We noticed very erratic behavior [throughput] with the AIM7 shared
workload running on recent distro [SLES11] and mainline kernels on an
8-socket, 32-core, 256GB x86_64 platform.  On the SLES11 kernel
[2.6.27.19+] with Barcelona processors, as we increased the load [10s of
thousands of tasks], the throughput would vary between two "plateaus"--one
at ~65K jobs per minute and one at ~130K jpm.  The simple patch below
causes the results to smooth out at the ~130k plateau.

But wait, there's more:

We do not see this behavior on smaller platforms--e.g., 4 socket/8 core. 
This could be the result of the larger number of cpus on the larger
platform--a scalability issue--or it could be the result of the larger
number of interconnect "hops" between some nodes in this platform and how
the tasks for a given load end up distributed over the nodes' cpus and
memories--a stochastic NUMA effect.

The variability in the results are less pronounced [on the same platform]
with Shanghai processors and with mainline kernels.  With 31-rc6 on
Shanghai processors and 288 file systems on 288 fibre attached storage
volumes, the curves [jpm vs load] are both quite flat with the patched
kernel consistently producing ~3.9% better throughput [~80K jpm vs ~77K
jpm] than the unpatched kernel.

Profiling indicated that the "slow" runs were incurring high[er]
contention on an anon_vma lock in vma_adjust(), apparently called from the
sbrk() system call.

The patch:

A comment in mm/mmap.c:vma_adjust() suggests that we don't really need the
anon_vma lock when we're only adjusting the end of a vma, as is the case
for brk().  The comment questions whether it's worth while to optimize for
this case.  Apparently, on the newer, larger x86_64 platforms, with
interesting NUMA topologies, it is worth while--especially considering
that the patch [if correct!] is quite simple.

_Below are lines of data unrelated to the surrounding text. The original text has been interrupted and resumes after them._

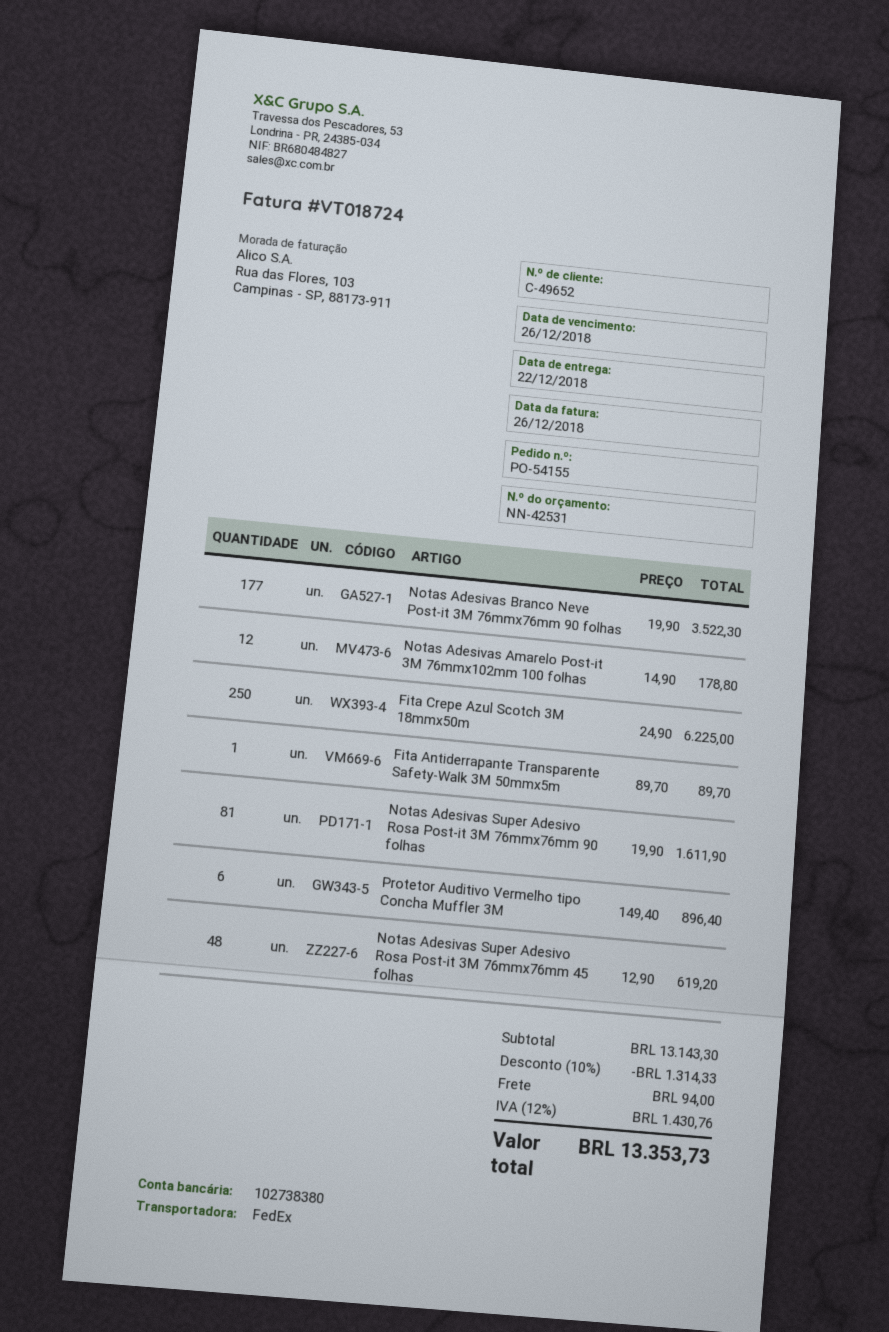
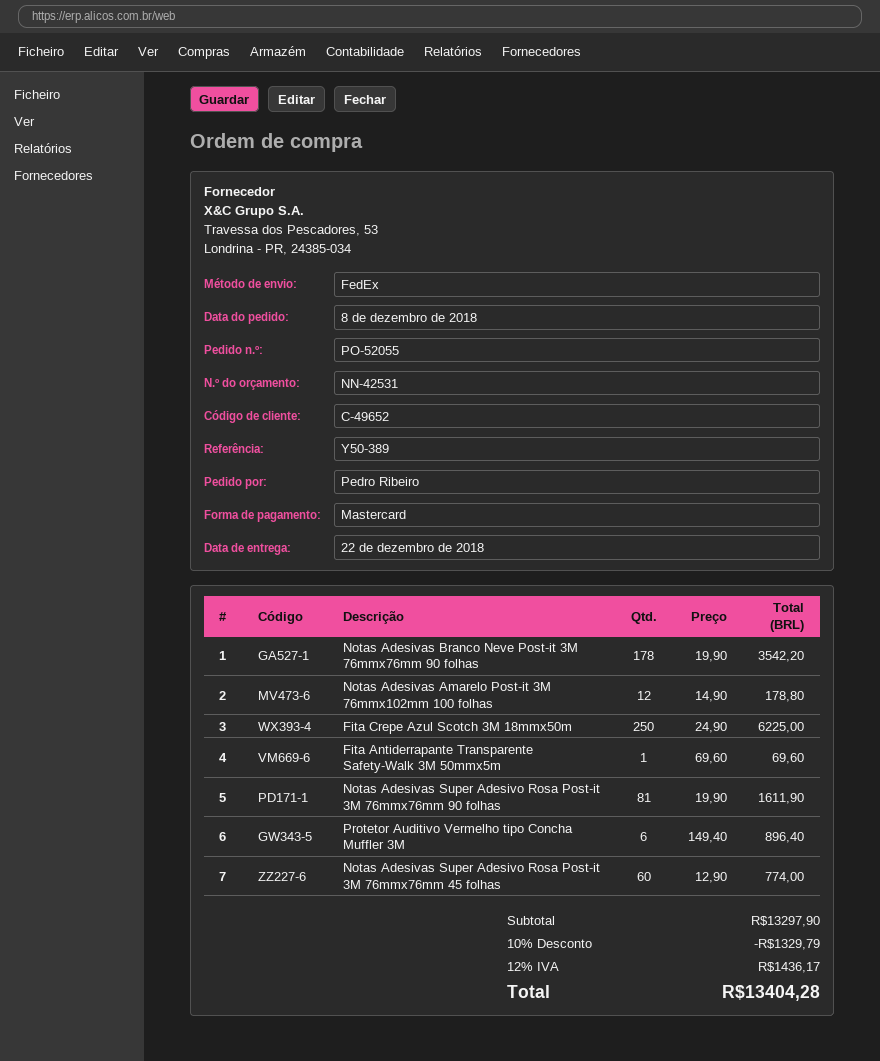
order number: PO-54155 -> PO-52055
Notas Adesivas Branco Neve Post-it 3M 76mmx76mm 90 folhas: 177 x 19.90 = 3522.30 -> 178 x 19.90 = 3542.20
Fita Antiderrapante Transparente Safety-Walk 3M 50mmx5m: 1 x 89.70 = 89.70 -> 1 x 69.60 = 69.60
Notas Adesivas Super Adesivo Rosa Post-it 3M 76mmx76mm 45 folhas: 48 x 12.90 = 619.20 -> 60 x 12.90 = 774.00
subtotal: 13143.30 -> 13297.90
discount: 10% = 1314.33 -> 10% = 1329.79
shipping: 94.00 -> none
tax: 12% = 1430.76 -> 12% = 1436.17
total: 13353.73 -> 13404.28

We can detect this condition--no overlap with next vma--by noting a NULL
"importer".  The anon_vma pointer will also be NULL in this case, so
simply avoid loading vma->anon_vma to avoid the lock.  However, we
apparently DO need to take the anon_vma lock when we're inserting a vma
['insert' non-NULL] even when we have no overlap [NULL "importer"], so we
need to check for 'insert', as well.

I have tested with and without the 'file || ' test in the patch.  This
does not seem to matter for stability nor performance.  I left this
check/filter in, so we only optimize away the anon_vma lock acquisition
when adjusting the end of a non- importing, non-inserting, anon vma.

Signed-off-by: Lee Schermerhorn <lee.schermerhorn@xxxxxx>
Cc: Nick Piggin <npiggin@xxxxxxx>
Cc: Hugh Dickins <hugh.dickins@xxxxxxxxxxxxx>
Cc: Eric Whitney <eric.whitney@xxxxxx>
Signed-off-by: Andrew Morton <akpm@xxxxxxxxxxxxxxxxxxxx>
---

 mm/mmap.c |    4 ++--
 1 file changed, 2 insertions(+), 2 deletions(-)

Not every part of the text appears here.